**DATA EXTRACT**:
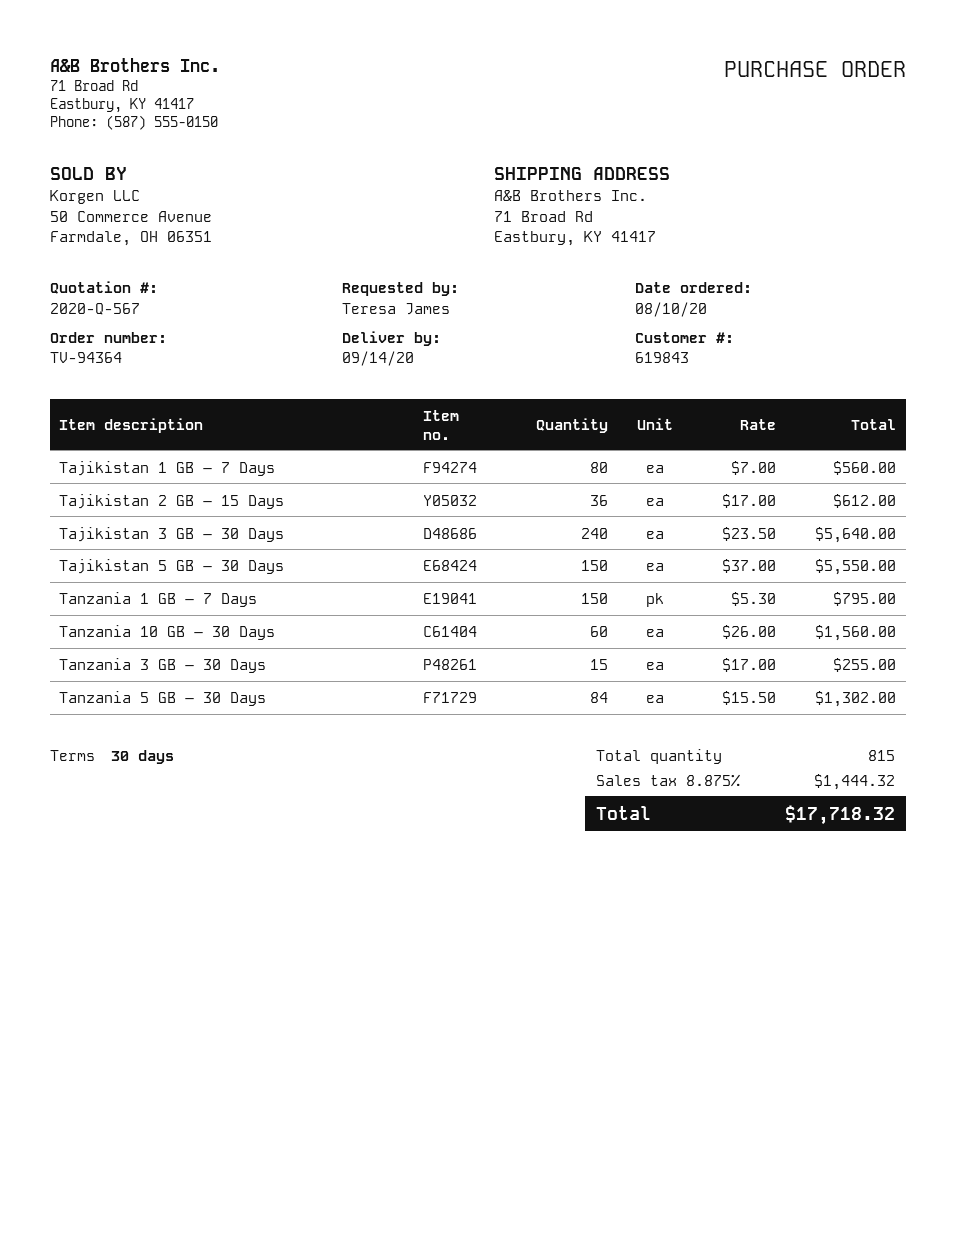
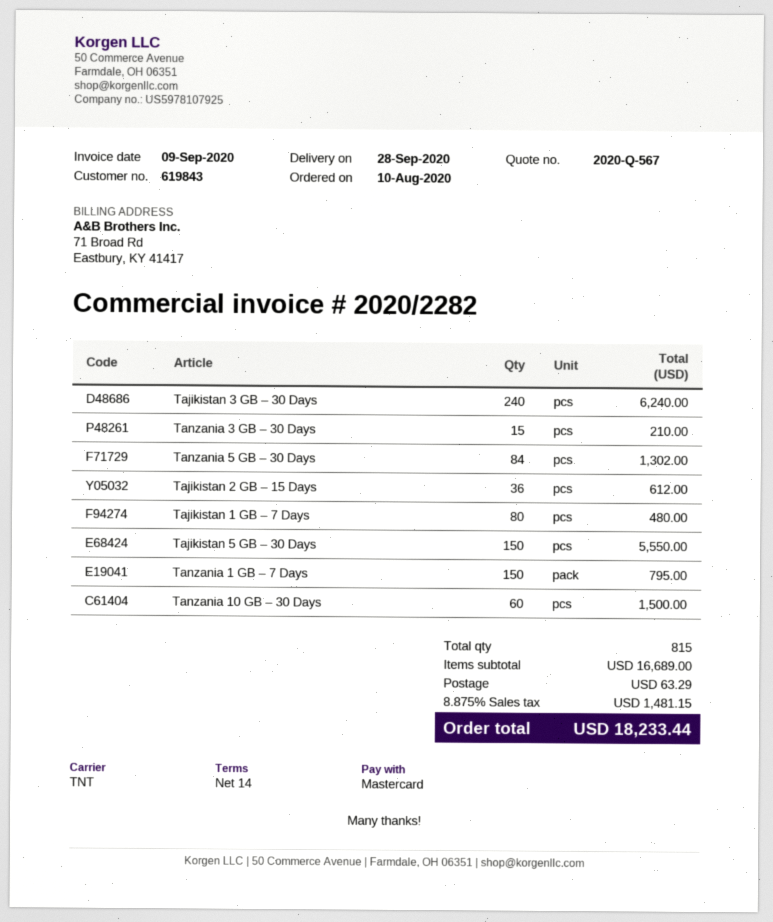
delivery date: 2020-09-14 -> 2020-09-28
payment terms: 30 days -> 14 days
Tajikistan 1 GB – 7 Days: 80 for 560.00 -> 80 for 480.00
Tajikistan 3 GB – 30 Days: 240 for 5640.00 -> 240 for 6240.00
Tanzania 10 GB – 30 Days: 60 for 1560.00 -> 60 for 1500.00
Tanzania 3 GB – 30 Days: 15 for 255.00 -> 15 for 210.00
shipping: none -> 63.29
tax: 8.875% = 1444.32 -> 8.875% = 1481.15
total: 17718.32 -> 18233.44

...

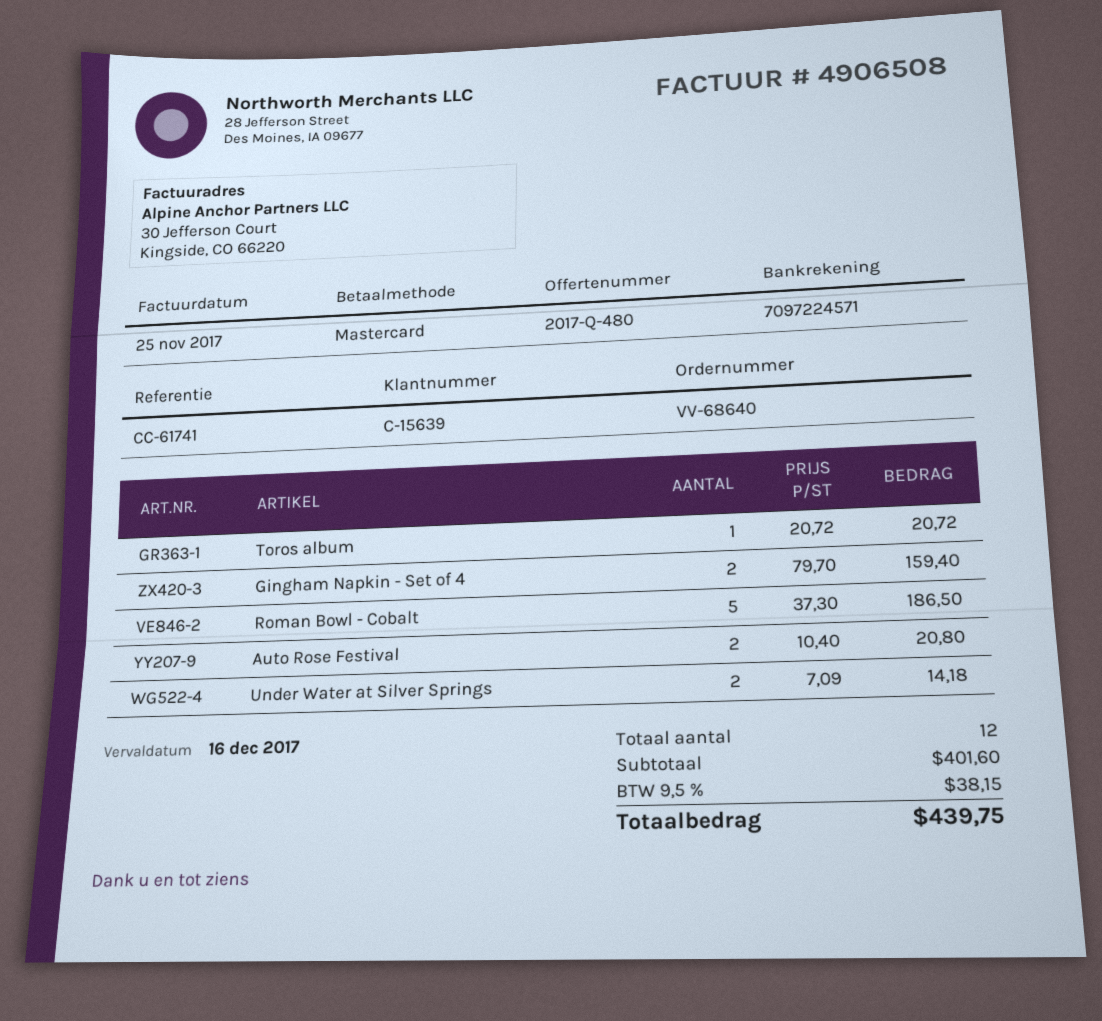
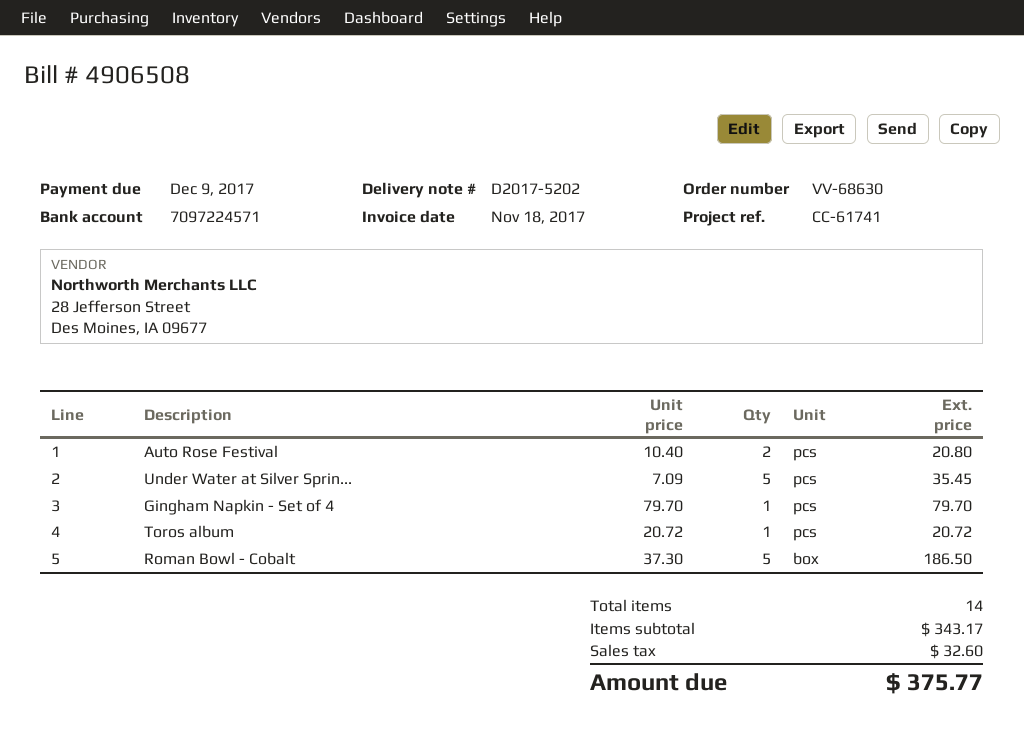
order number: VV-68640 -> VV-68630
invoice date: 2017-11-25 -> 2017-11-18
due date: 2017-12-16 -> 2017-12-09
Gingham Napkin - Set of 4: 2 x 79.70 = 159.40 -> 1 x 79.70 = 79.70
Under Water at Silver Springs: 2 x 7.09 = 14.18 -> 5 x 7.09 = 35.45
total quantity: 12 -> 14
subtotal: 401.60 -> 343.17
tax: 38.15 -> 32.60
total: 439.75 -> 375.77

**EXERCISE**: From the entries above, restate word for word the lines from the line containing "subtotal: 401.60 -> 343.17" to the line containing "total: 439.75 -> 375.77", both ends included, and nothing more.

**TASK OUTPUT**:
subtotal: 401.60 -> 343.17
tax: 38.15 -> 32.60
total: 439.75 -> 375.77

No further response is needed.